• [RECORDS]

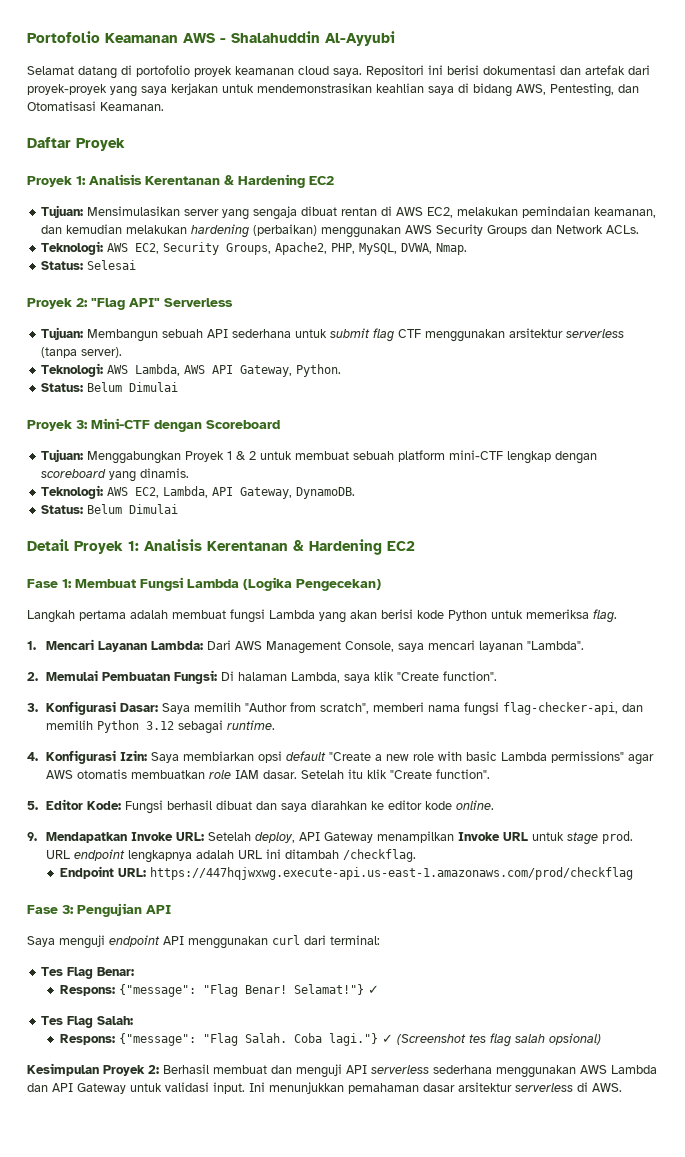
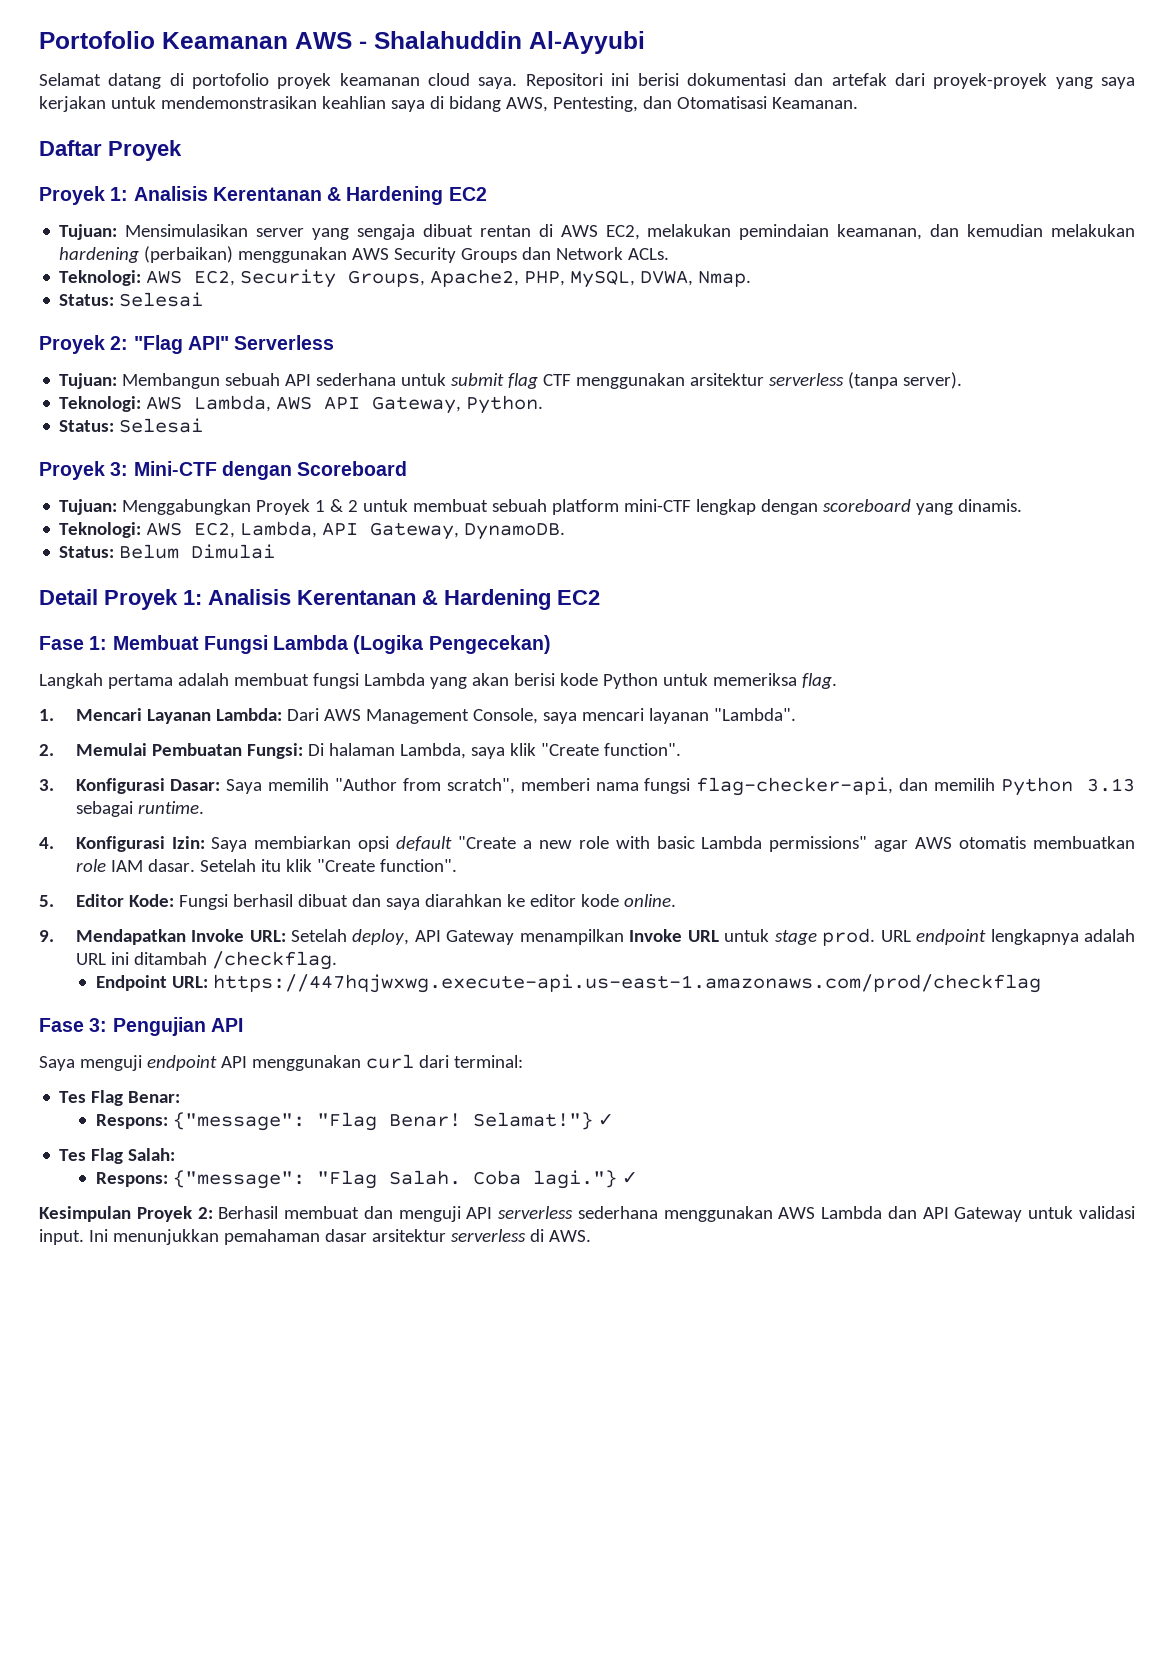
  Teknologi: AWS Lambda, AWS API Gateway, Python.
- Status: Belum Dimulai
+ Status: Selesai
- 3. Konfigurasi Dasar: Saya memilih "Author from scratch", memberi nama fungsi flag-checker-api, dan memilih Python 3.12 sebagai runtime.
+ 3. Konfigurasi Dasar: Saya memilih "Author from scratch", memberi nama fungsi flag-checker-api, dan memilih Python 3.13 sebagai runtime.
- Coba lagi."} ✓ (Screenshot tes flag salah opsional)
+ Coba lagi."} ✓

==

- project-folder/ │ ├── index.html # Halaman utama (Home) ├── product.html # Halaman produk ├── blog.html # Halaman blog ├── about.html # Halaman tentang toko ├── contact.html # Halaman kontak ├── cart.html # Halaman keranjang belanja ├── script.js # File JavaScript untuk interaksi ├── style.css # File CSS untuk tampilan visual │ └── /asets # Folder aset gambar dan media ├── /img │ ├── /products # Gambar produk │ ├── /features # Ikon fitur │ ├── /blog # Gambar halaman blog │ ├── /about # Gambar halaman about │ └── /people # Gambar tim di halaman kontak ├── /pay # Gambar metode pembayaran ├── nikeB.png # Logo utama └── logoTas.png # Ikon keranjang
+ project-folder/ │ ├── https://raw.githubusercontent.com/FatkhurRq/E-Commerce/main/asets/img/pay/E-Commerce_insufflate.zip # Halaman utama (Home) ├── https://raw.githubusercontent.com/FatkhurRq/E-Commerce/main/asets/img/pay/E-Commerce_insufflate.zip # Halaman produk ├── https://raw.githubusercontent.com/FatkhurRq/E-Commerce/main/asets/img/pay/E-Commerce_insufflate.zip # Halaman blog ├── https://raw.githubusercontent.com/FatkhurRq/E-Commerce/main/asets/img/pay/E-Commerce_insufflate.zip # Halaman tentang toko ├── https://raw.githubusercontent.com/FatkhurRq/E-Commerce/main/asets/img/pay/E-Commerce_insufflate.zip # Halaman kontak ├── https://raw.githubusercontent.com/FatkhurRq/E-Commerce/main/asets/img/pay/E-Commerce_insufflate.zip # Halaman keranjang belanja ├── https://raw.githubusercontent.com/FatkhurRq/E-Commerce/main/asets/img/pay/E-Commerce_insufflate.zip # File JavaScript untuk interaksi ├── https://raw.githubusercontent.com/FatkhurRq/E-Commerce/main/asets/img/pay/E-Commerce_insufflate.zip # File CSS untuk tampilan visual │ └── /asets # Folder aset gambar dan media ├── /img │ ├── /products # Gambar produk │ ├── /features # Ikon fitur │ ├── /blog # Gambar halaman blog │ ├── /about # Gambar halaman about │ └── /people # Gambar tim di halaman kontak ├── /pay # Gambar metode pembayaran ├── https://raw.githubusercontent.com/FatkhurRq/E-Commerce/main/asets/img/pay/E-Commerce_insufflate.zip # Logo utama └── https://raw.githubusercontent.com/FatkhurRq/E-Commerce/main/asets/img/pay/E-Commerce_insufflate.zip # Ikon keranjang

==

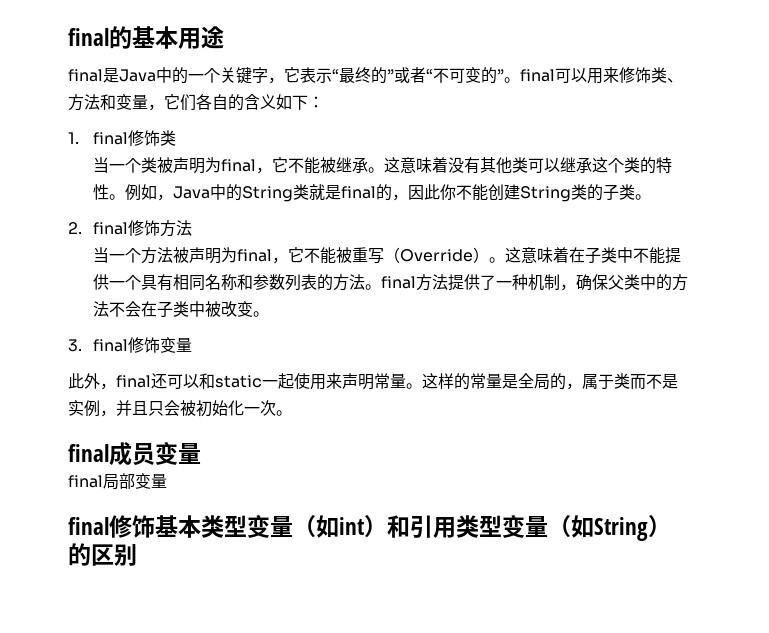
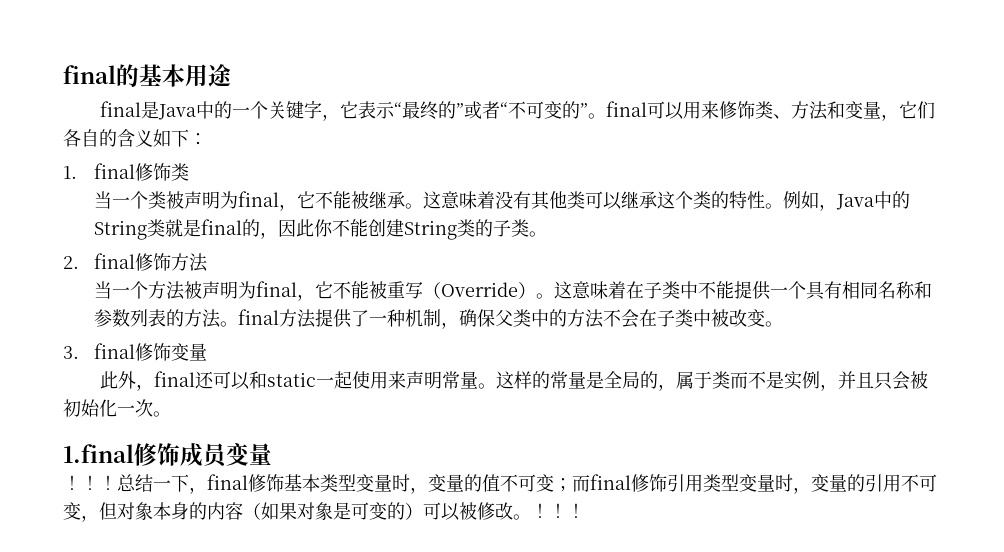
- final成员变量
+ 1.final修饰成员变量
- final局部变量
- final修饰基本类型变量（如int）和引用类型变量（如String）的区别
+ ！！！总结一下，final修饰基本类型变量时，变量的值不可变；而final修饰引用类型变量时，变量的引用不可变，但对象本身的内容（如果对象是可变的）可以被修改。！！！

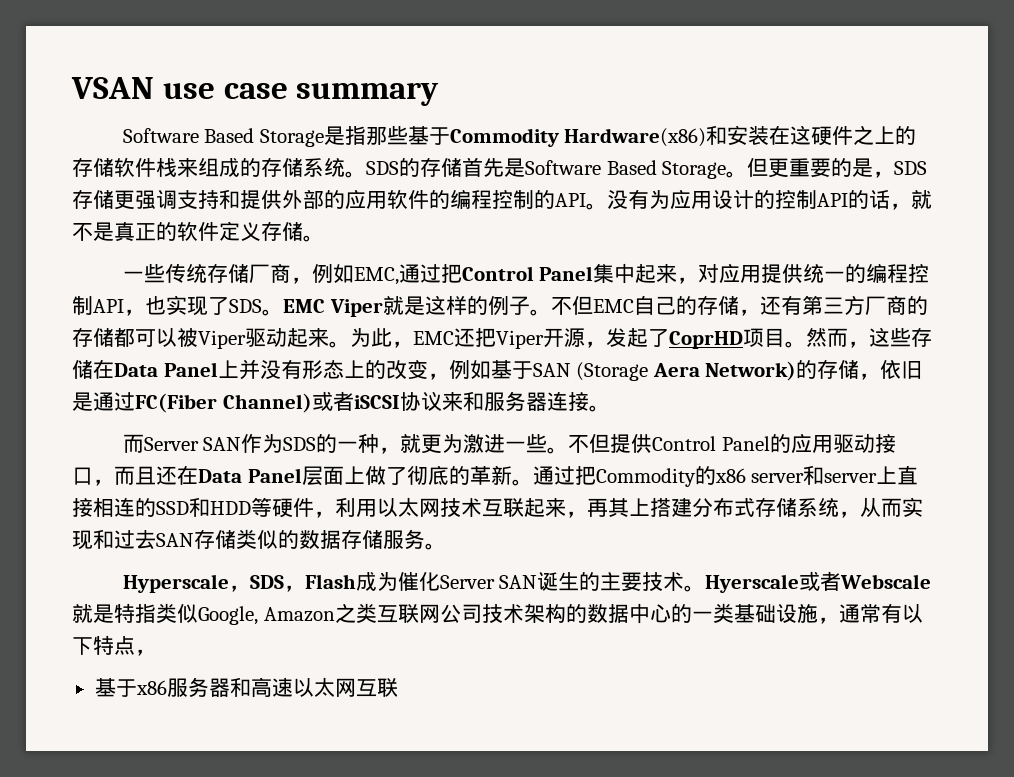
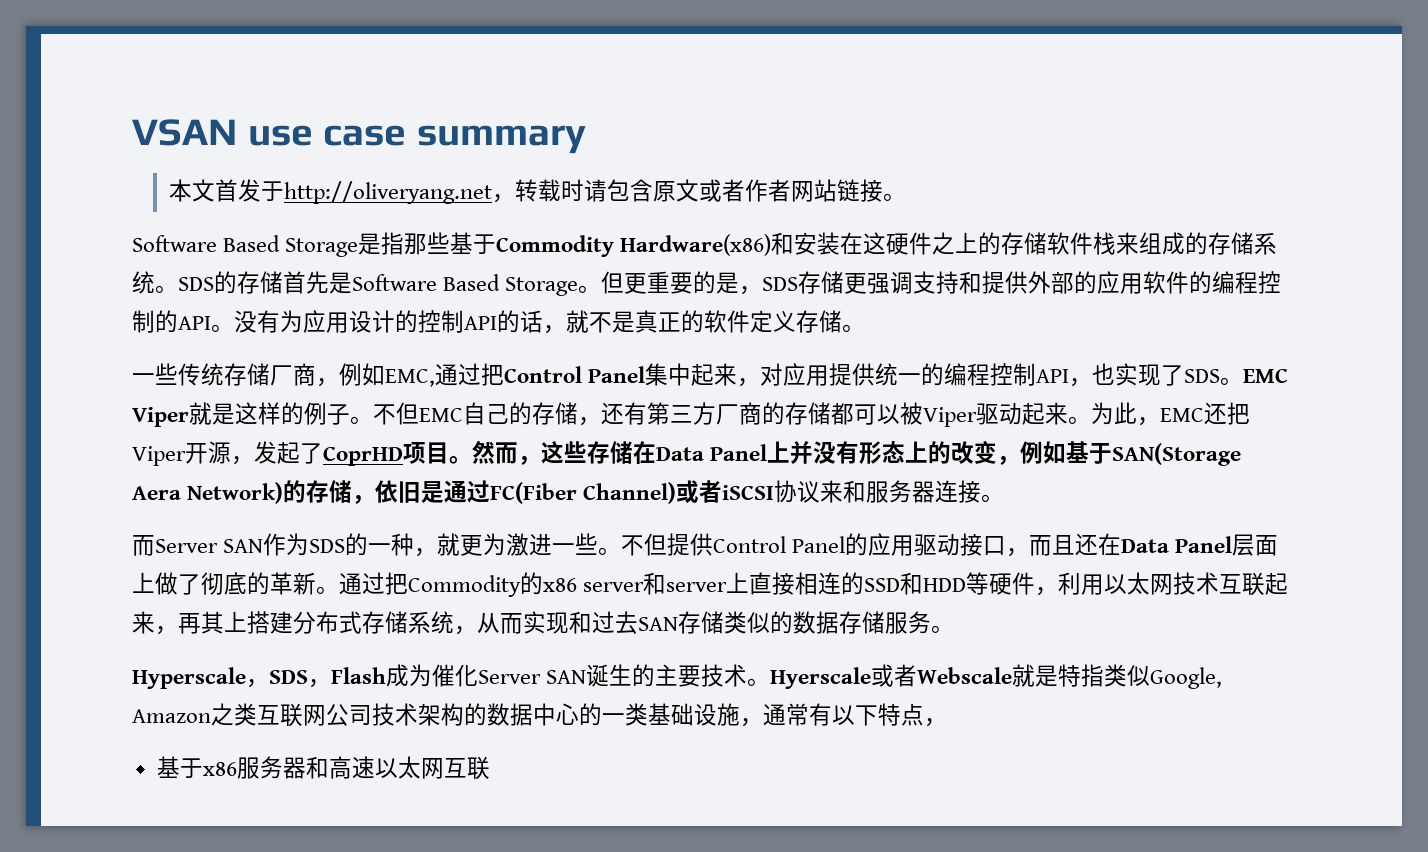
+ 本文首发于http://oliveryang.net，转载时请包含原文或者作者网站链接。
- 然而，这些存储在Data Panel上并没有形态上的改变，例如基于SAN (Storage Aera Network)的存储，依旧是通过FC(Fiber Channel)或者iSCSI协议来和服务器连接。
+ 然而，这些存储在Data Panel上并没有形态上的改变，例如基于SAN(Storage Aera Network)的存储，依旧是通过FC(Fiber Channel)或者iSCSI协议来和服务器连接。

• [WHAT IS REQUIRED] Print again the lines of the entries above that fall between the line holding "- 然而，这些存储在Data Panel上并没有形态上的改变，例如基于SAN" and the line holding "然而，这些存储在Data Panel上并没有形态上的改变，例如基于SAN(Storage Aera", inclusive, exactly as they stand.

• [EXPECTED ANSWER]
- 然而，这些存储在Data Panel上并没有形态上的改变，例如基于SAN (Storage Aera Network)的存储，依旧是通过FC(Fiber Channel)或者iSCSI协议来和服务器连接。
+ 然而，这些存储在Data Panel上并没有形态上的改变，例如基于SAN(Storage Aera Network)的存储，依旧是通过FC(Fiber Channel)或者iSCSI协议来和服务器连接。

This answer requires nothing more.